Records contained in a dataset:
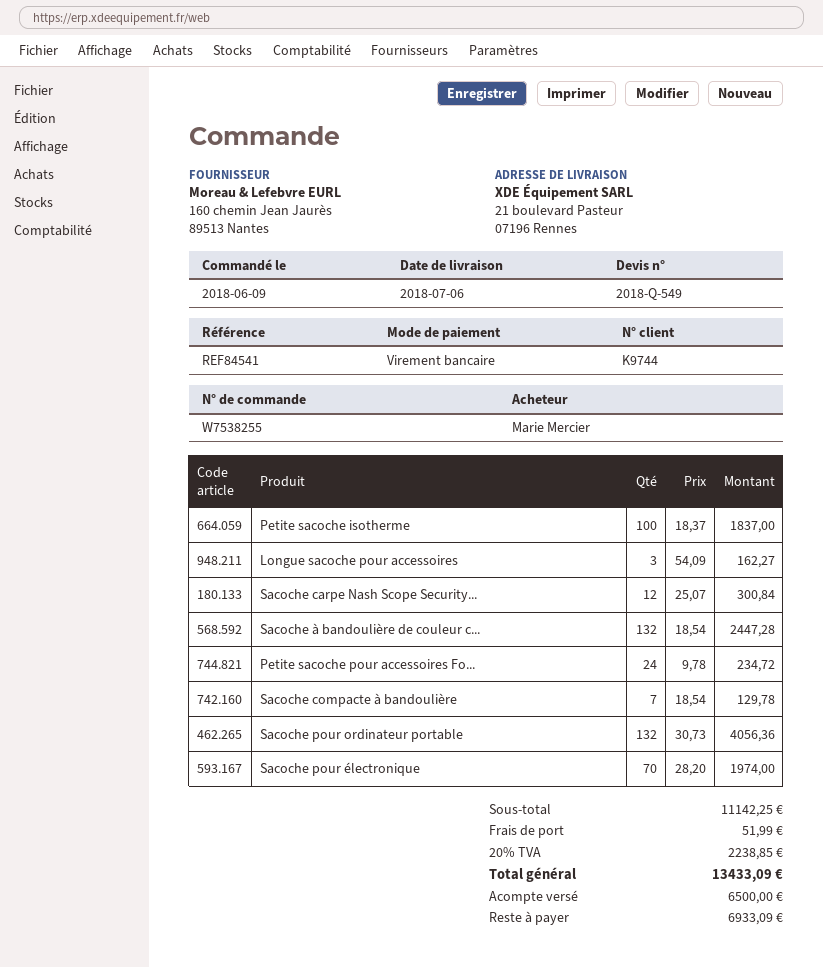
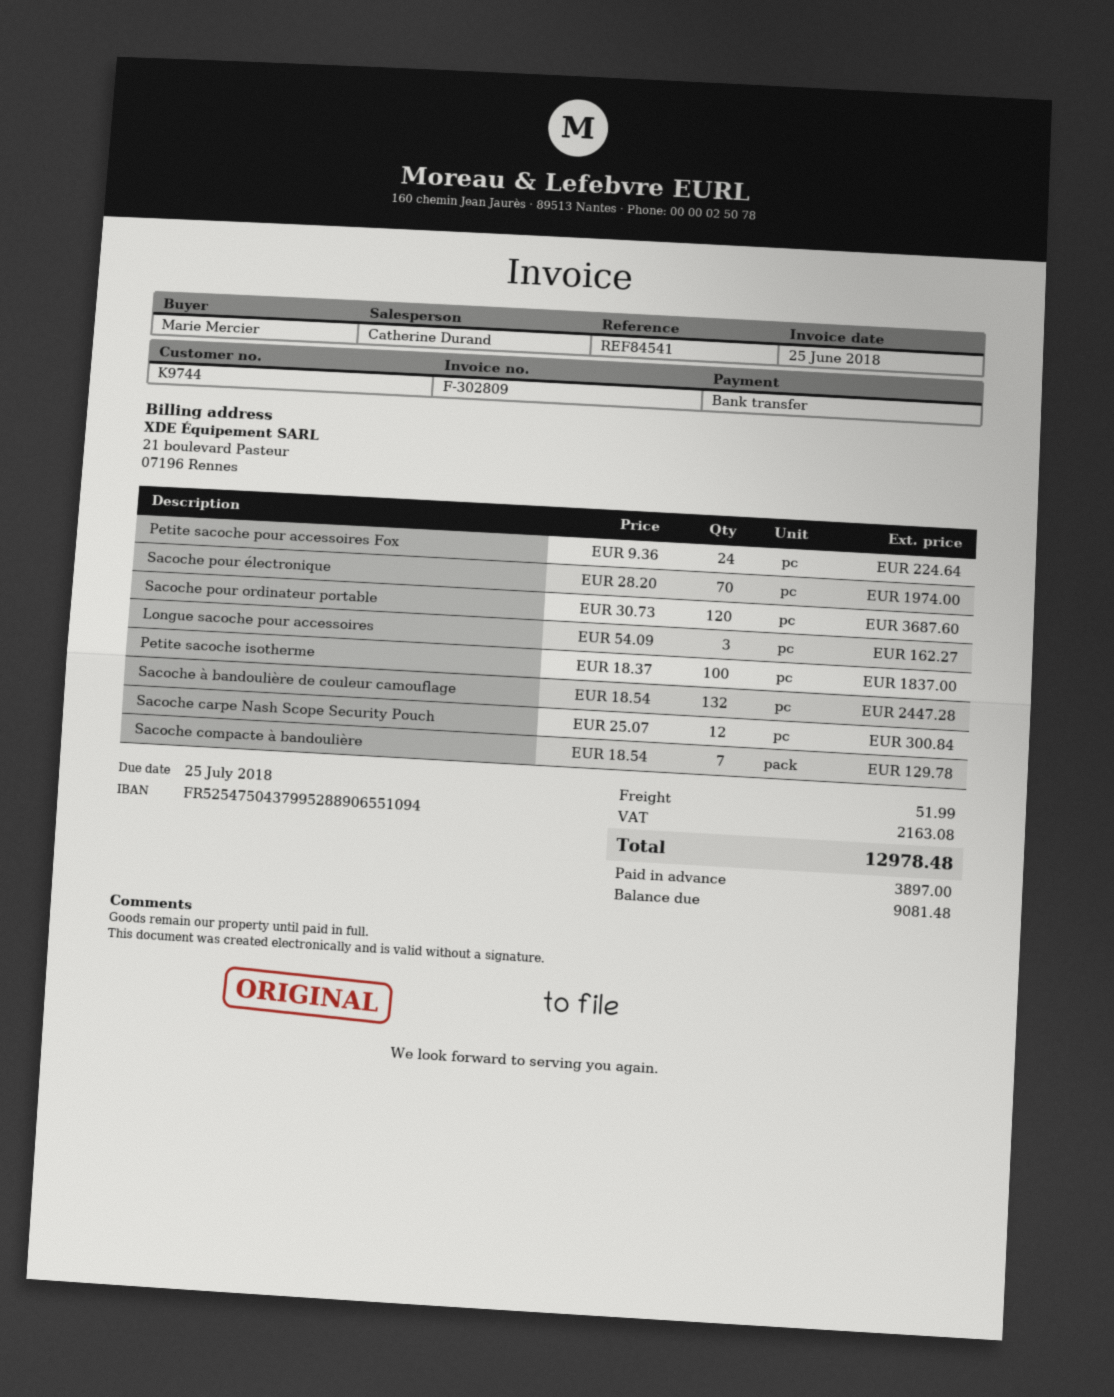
Petite sacoche pour accessoires Fo...: 24 x 9.78 = 234.72 -> 24 x 9.36 = 224.64
Sacoche pour ordinateur portable: 132 x 30.73 = 4056.36 -> 120 x 30.73 = 3687.60
tax: 2238.85 -> 2163.08
total: 13433.09 -> 12978.48
deposit: 6500.00 -> 3897.00
balance: 6933.09 -> 9081.48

- About this task -
Write all the entries again word for word, minus the pictures.

- Solution -
Petite sacoche pour accessoires Fo...: 24 x 9.78 = 234.72 -> 24 x 9.36 = 224.64
Sacoche pour ordinateur portable: 132 x 30.73 = 4056.36 -> 120 x 30.73 = 3687.60
tax: 2238.85 -> 2163.08
total: 13433.09 -> 12978.48
deposit: 6500.00 -> 3897.00
balance: 6933.09 -> 9081.48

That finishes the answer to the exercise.